Figure 2.

DMD-hPSC differentiate into cardiac cells (CCs), which do not express dystrophin. (A) Antibodies against dystrophin N-terminal (N) aminoacid (a.a.) residues 321–494 and C-terminal aminoacid residues 3558–3684 were used. (B) hPSC derived CCs were analyzed for presence of dystrophin (in green). WT hESC derived CCs dissociated from spontaneously beating EBs presenting with positive signal for cardiac troponin T (red) showed positive signal for dystrophin labeled by N-terminus specific antibody as well as by C-terminus specific antibody.
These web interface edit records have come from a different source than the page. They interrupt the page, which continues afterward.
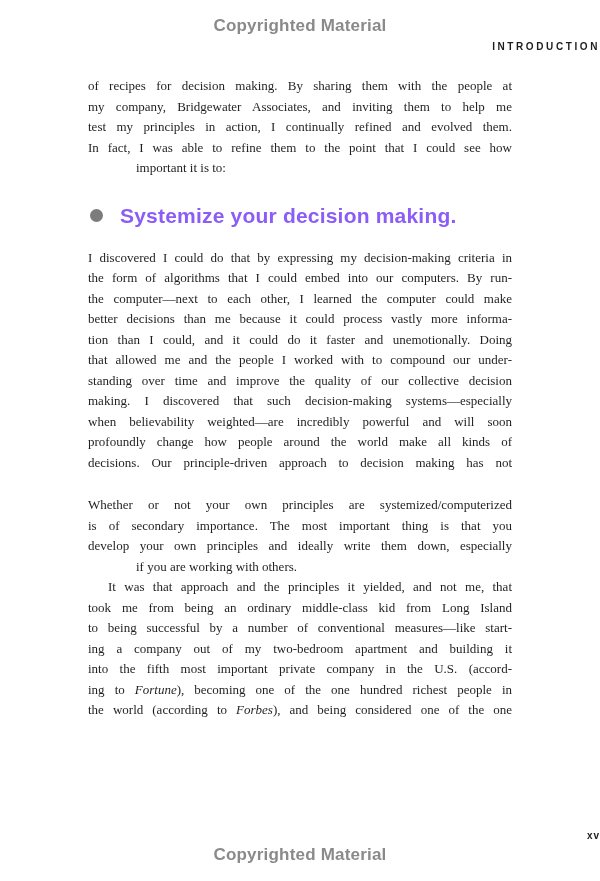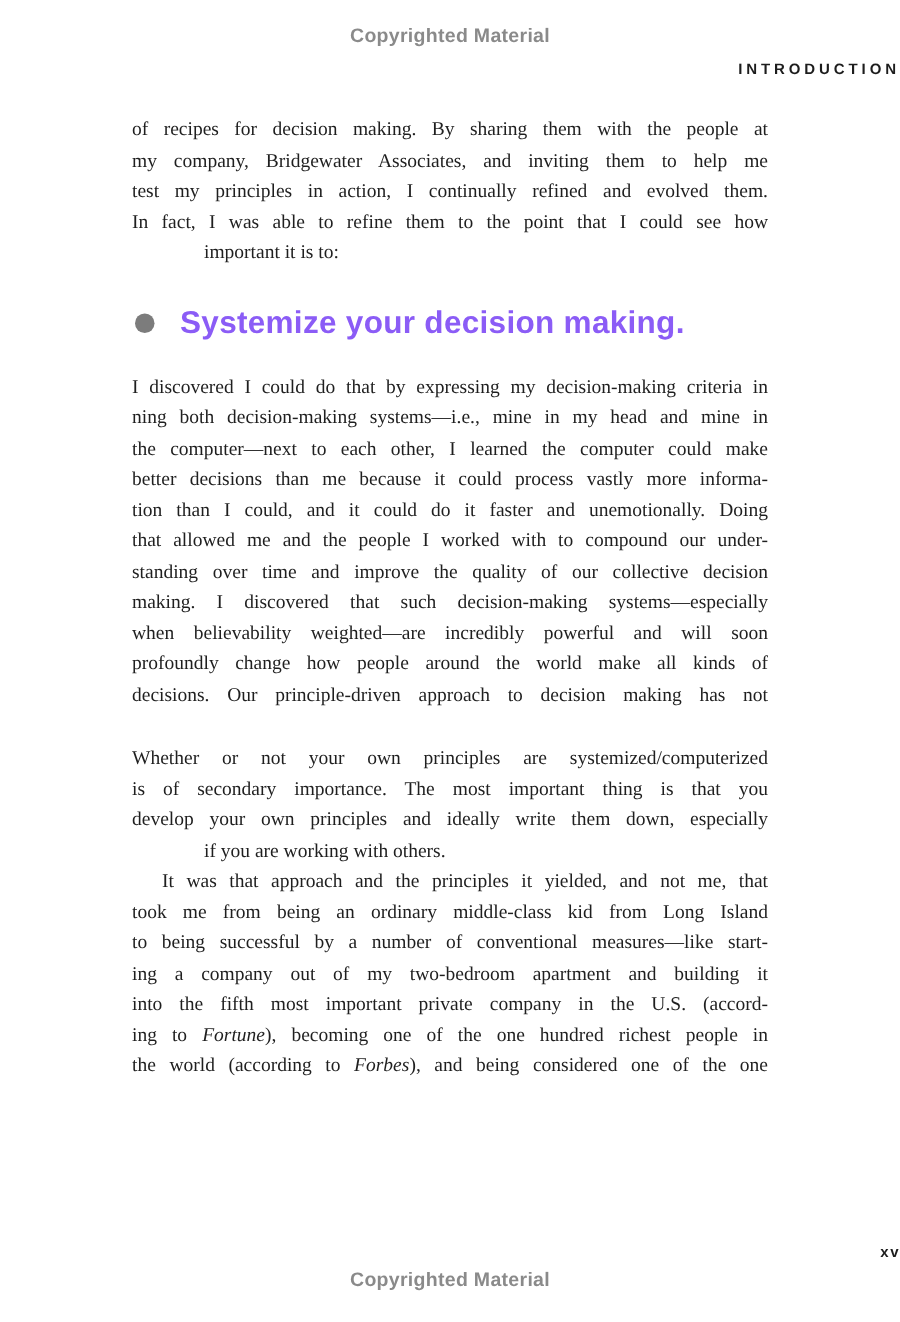"Copyrighted Material" .notice { font-size: 13px -> 17px }
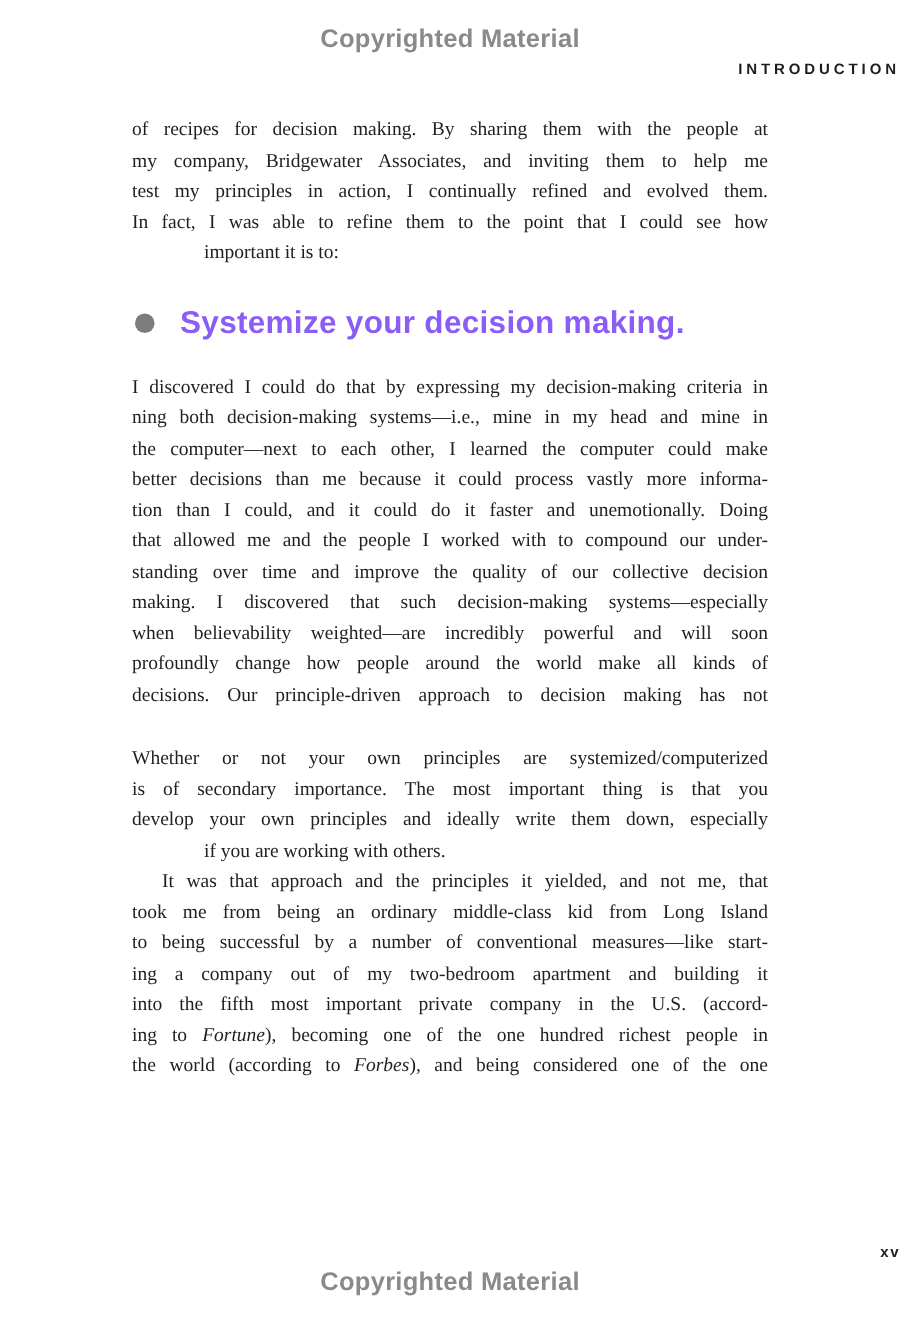"the form of algorithms that" div.line { html: none -> <div><span>the form of algorithms that I could embed into our computers. By run-</span></div> }
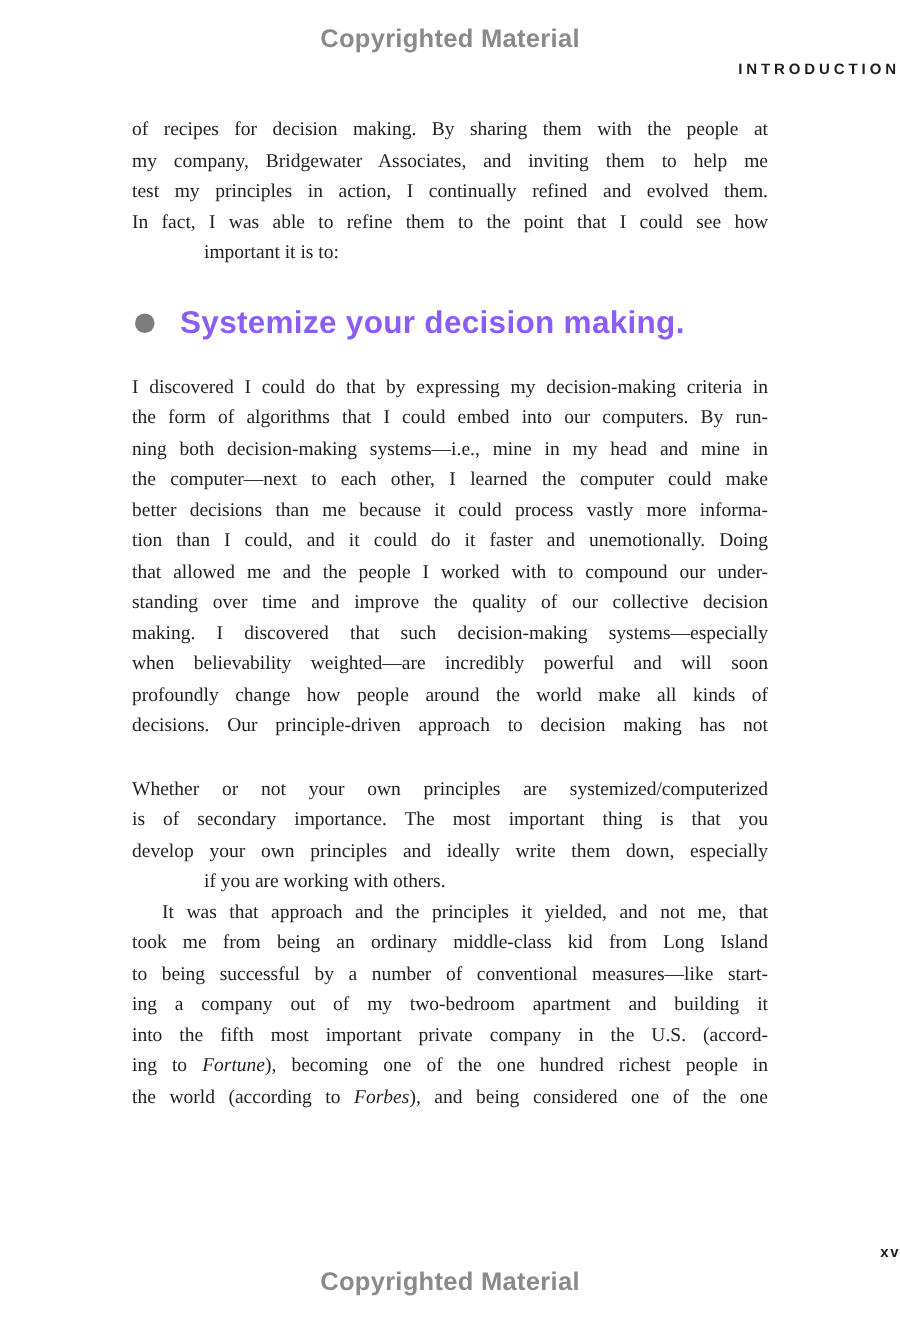"ning both decision-making systems—i.e.," div.line { html: <div><span>ning both decision-making systems—i.e., mine in my head and mine in</span></div> -> none }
None of the DMD-hPSC lines (DMD02, DMD03, and cDMD) derived CCs showed any signal for dystrophin. DAPI was used for nuclear counterstain. Ruler represents 50 μm. (C) The differentiated EBs were lyzed and western blot analysis was performed to identify the individual isoforms expressed. Both used WT-hPSC derived EBs show expression of various dystrophin isoforms including Dp427, Dp260, Dp140, and Dp71. The CRISPR/Cas9 generated cDMD-EBs show no expression of either isoform, while only shorter isoforms were identified in patient DMD-hiPSC-EBs with promoters downstream of the patient's mutations. Human heart tissue (HH) was used as positive control. LaminB was used as loading control.